▸ **Your assignment**:
Could you copy each line of the listing below that has the word "condensed"?

▸ **Data excerpts**:
....................

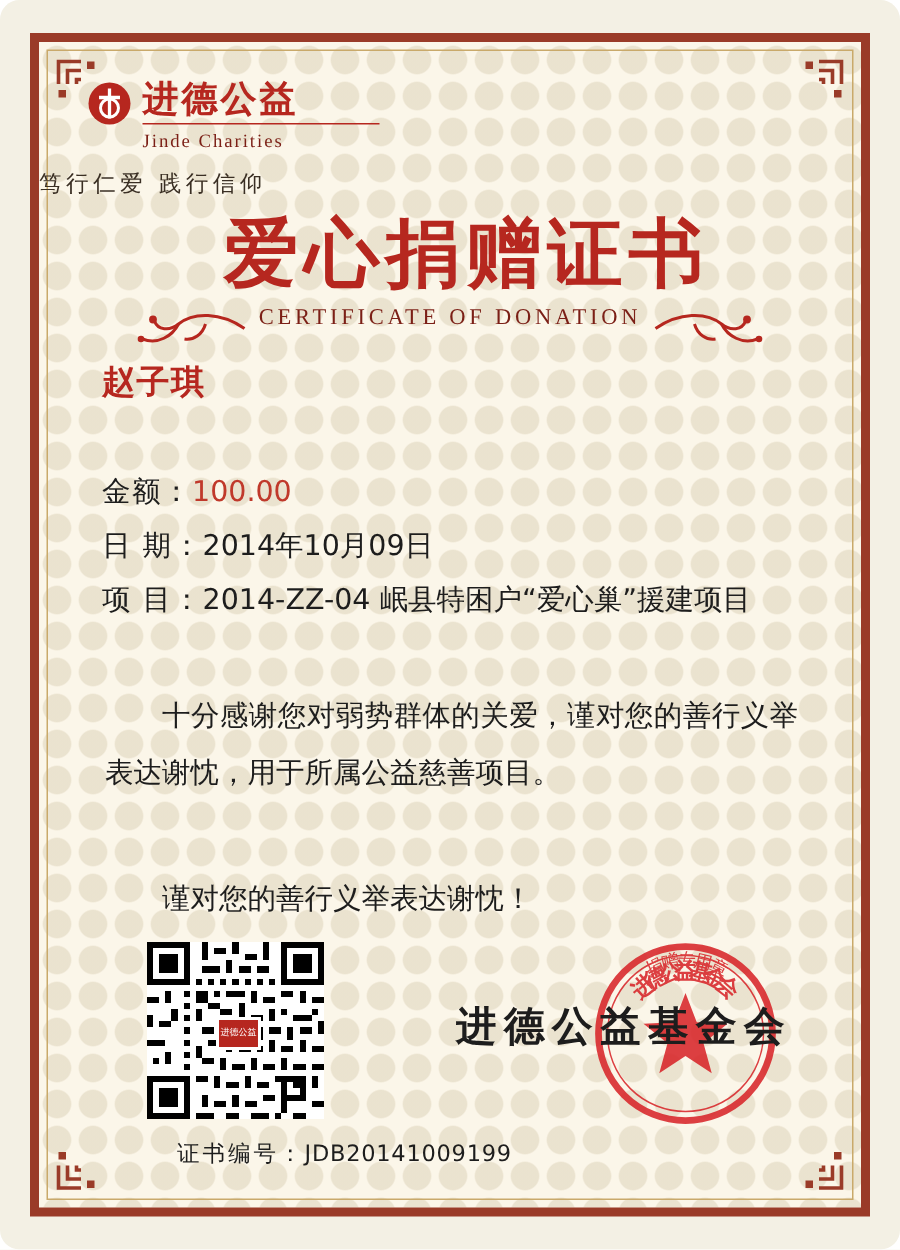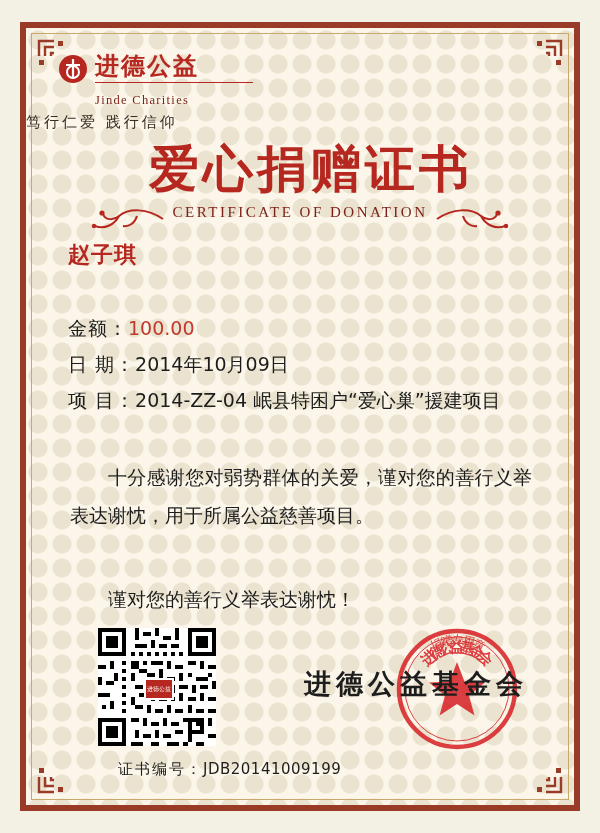--- a/index.html
+++ b/index.html
@@ -21,6 +21,7 @@
     box-sizing: border-box;
     padding: 22px 20px;
     background: #f3f0e4;
+    border-radius: 13px;
   }
   .cert-inner {
     position: relative;

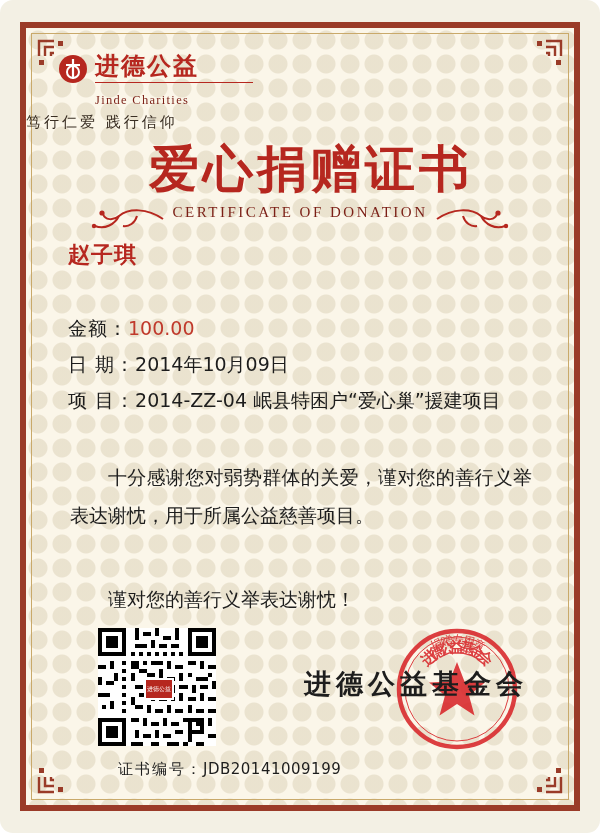--- a/index.html
+++ b/index.html
@@ -82,7 +82,7 @@
     color: #7b1f16;
     letter-spacing: 1.3px;
     line-height: 15px;
-    margin-top: 10px;
+    margin-top: 4px;
     font-family: "Liberation Serif", serif;
   }
   .logo-text .logo-rule {

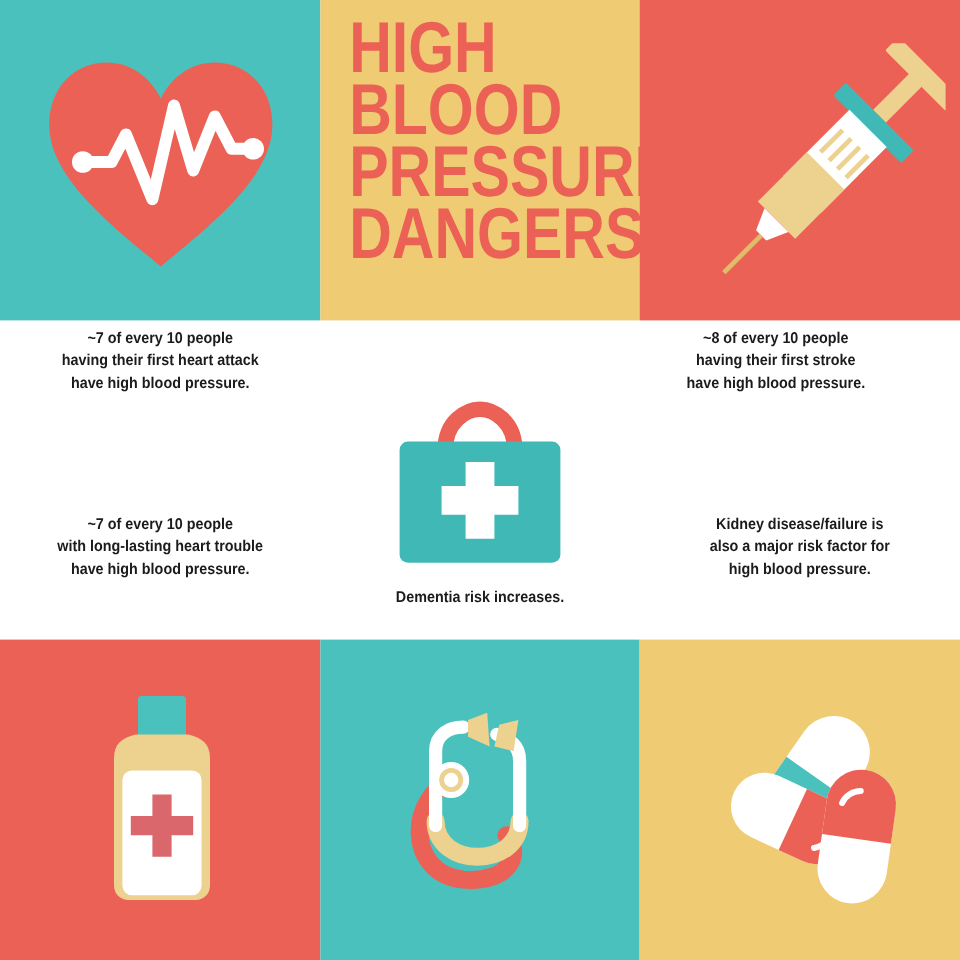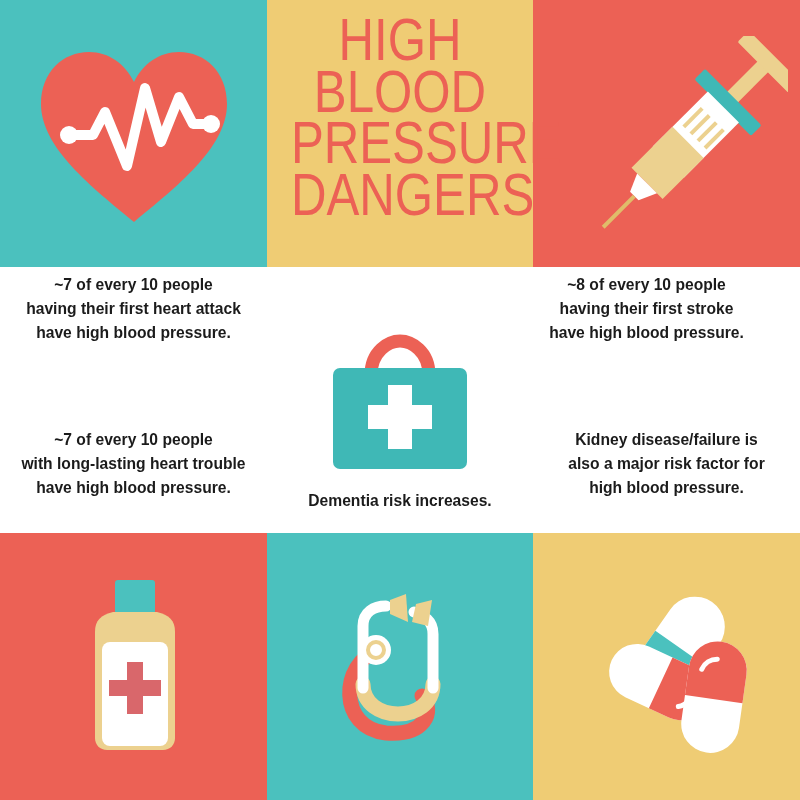--- a/index.html
+++ b/index.html
@@ -17,8 +17,8 @@
   .br{left:533px;top:533px;width:267px;height:267px;background:#efcc74;}
 
   
-  #headline{position:absolute;left:267px;top:14px;width:266px;text-align:center;
-            color:#ec6155;font-weight:normal;line-height:0.86;
+  #headline{position:absolute;left:267px;top:14px;width:266px;
+            color:#ec6155;font-weight:bold;line-height:0.86;
             font-family:"Liberation Sans Narrow","Liberation Sans",sans-serif;
             font-stretch:condensed;letter-spacing:0px;}
   #headline .hl{display:block;font-size:60px;transform:scaleX(0.82);

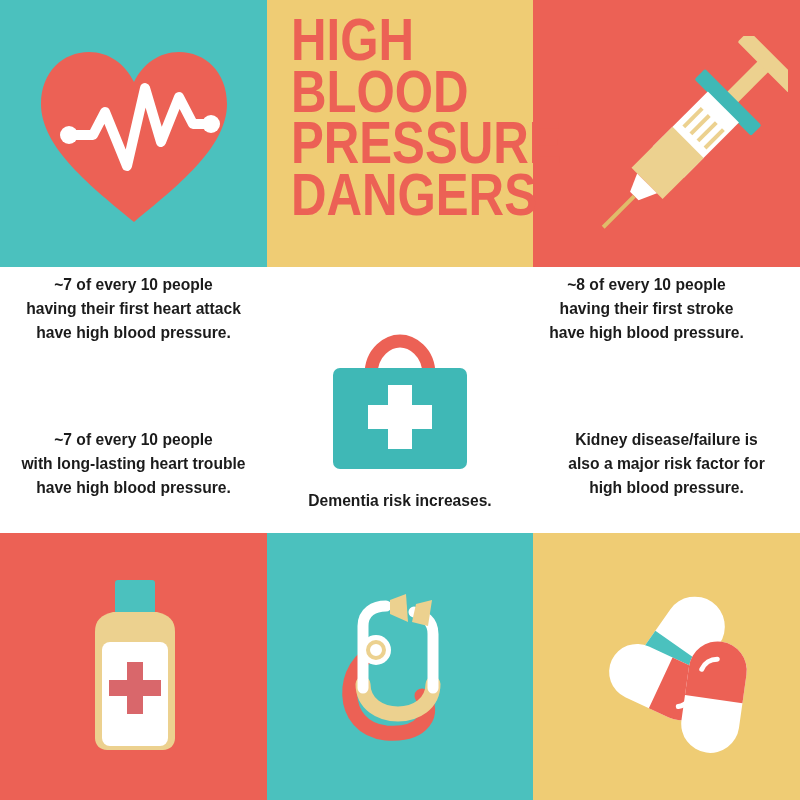--- a/index.html
+++ b/index.html
@@ -27,7 +27,7 @@
   
   .stat{position:absolute;text-align:center;color:#1b1b1b;
         font-family:"Liberation Sans Narrow","Liberation Sans",sans-serif;
-        font-stretch:condensed;font-weight:bold;font-size:17px;line-height:1.42;}
+        font-stretch:condensed;font-weight:bold;font-size:13px;line-height:1.42;}
   .stat span{display:block;transform:scaleX(0.92);transform-origin:center;}
   #stat-heart-attack{left:6px;top:273px;width:255px;}
   #stat-stroke{left:519px;top:273px;width:255px;}

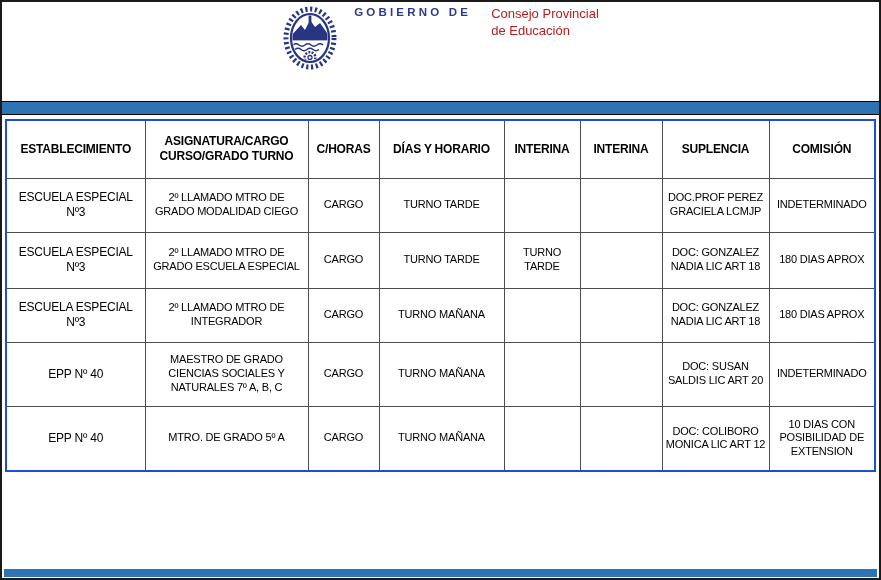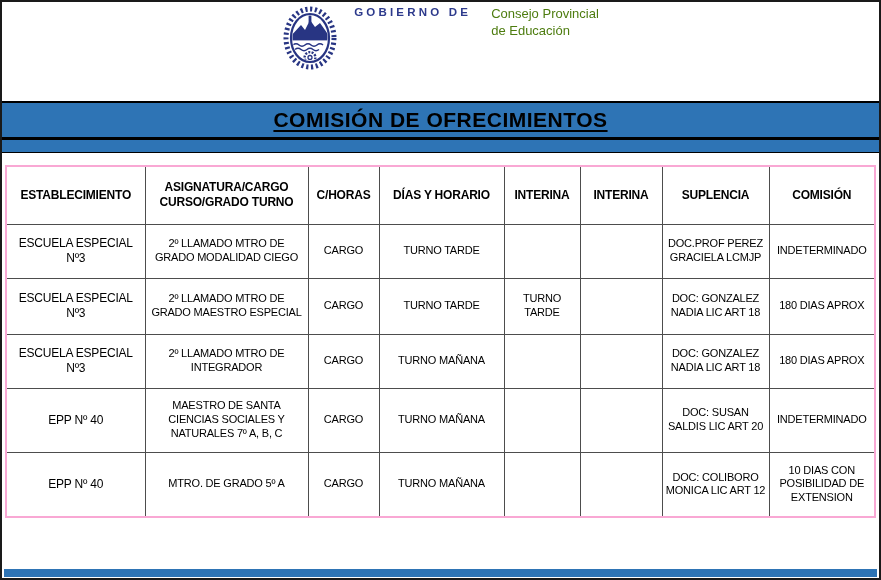--- a/index.html
+++ b/index.html
@@ -37,7 +37,7 @@
   .consejo-block {
     margin-left: 4px;
     font-size: 13px; line-height: 1.3; font-weight: 500;
-    color: #4d7c0f;
+    color: #b91c1c;
   }
 
   

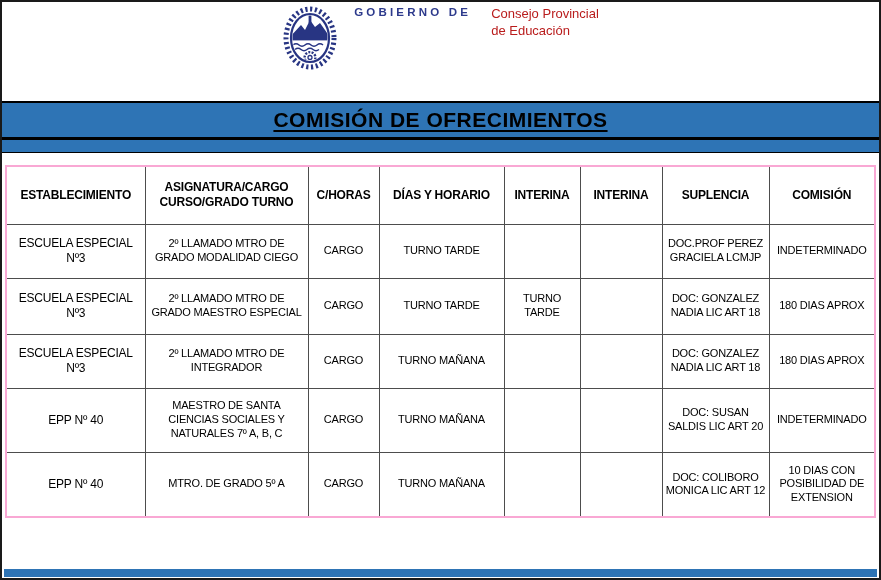--- a/index.html
+++ b/index.html
@@ -155,9 +155,6 @@
     </div>
   </div>
 
-  <div class="title-band">
-    <span class="title-text">COMISIÓN DE OFRECIMIENTOS</span>
-  </div>
 
 
   <div class="blue-spacer"></div>

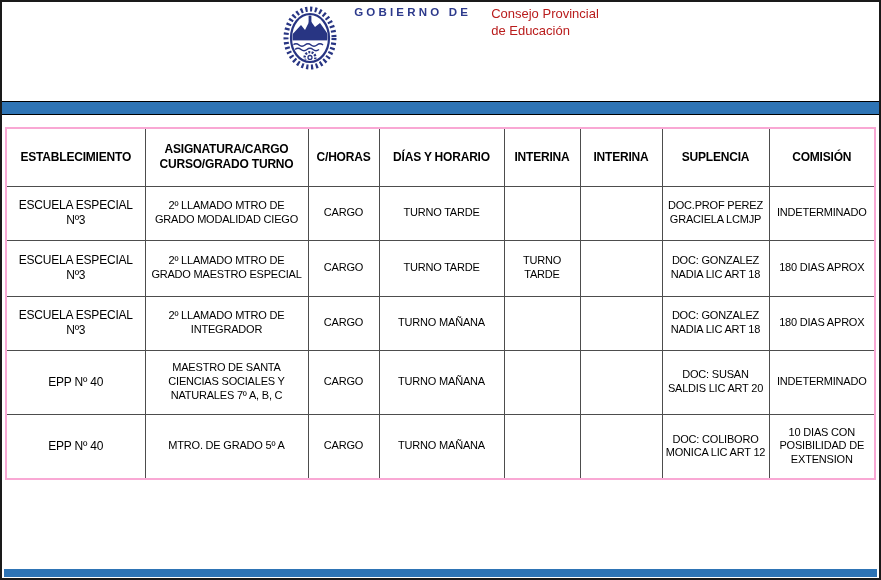--- a/index.html
+++ b/index.html
@@ -87,10 +87,10 @@
   
   table.offers {
     width: calc(100% - 6px);
-    margin: 12px 3px;
+    margin: 4px 3px;
     border-collapse: collapse;
     table-layout: fixed;
-    border: 2px solid #f9a8d4;
+    border: 2px solid #1d4ed8;
   }
   table.offers th, table.offers td {
     border: 1px solid #4d4d4d;

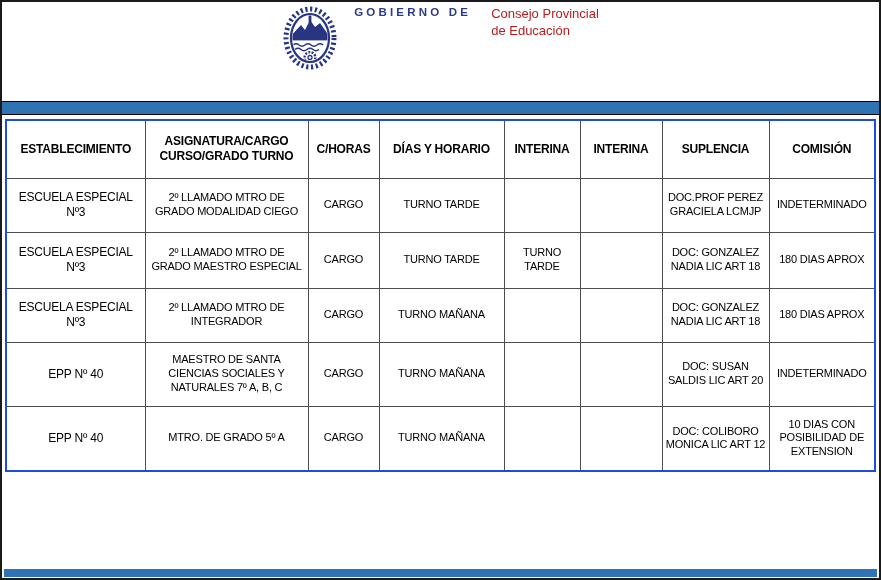--- a/index.html
+++ b/index.html
@@ -195,7 +195,7 @@
       </tr>
       <tr class="r1">
         <td class="estab">ESCUELA ESPECIAL Nº3</td>
-        <td>2º LLAMADO MTRO DE GRADO MAESTRO ESPECIAL</td>
+        <td>2º LLAMADO MTRO DE GRADO ESCUELA ESPECIAL</td>
         <td>CARGO</td>
         <td>TURNO TARDE</td>
         <td>TURNO TARDE</td>

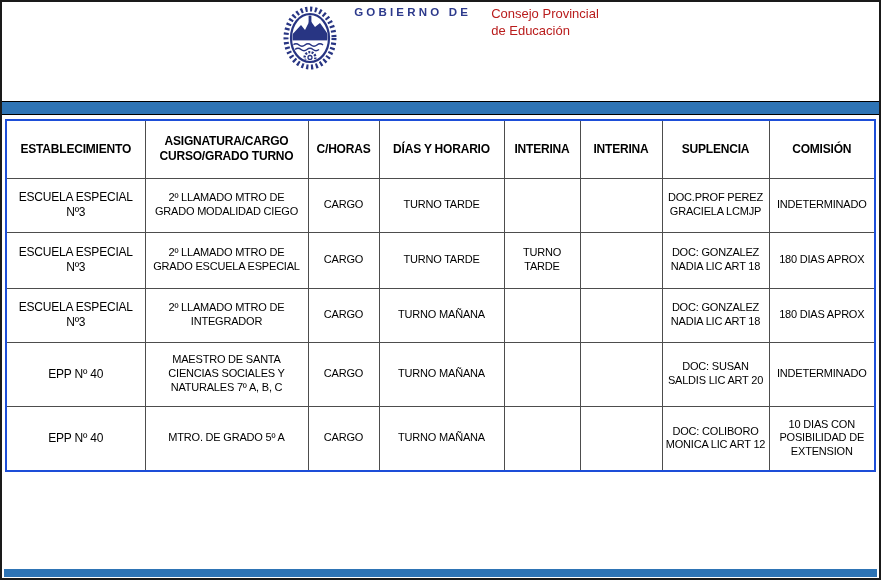--- a/index.html
+++ b/index.html
@@ -215,7 +215,7 @@
       </tr>
       <tr class="r3">
         <td class="estab">EPP Nº 40</td>
-        <td>MAESTRO DE SANTA CIENCIAS SOCIALES Y NATURALES  7º A, B, C</td>
+        <td>MAESTRO DE GRADO CIENCIAS SOCIALES Y NATURALES  7º A, B, C</td>
         <td>CARGO</td>
         <td>TURNO MAÑANA</td>
         <td></td>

....................

▸ **Your response**:
             font-stretch:condensed;letter-spacing:0px;}
-        font-stretch:condensed;font-weight:bold;font-size:17px;line-height:1.42;}
+        font-stretch:condensed;font-weight:bold;font-size:13px;line-height:1.42;}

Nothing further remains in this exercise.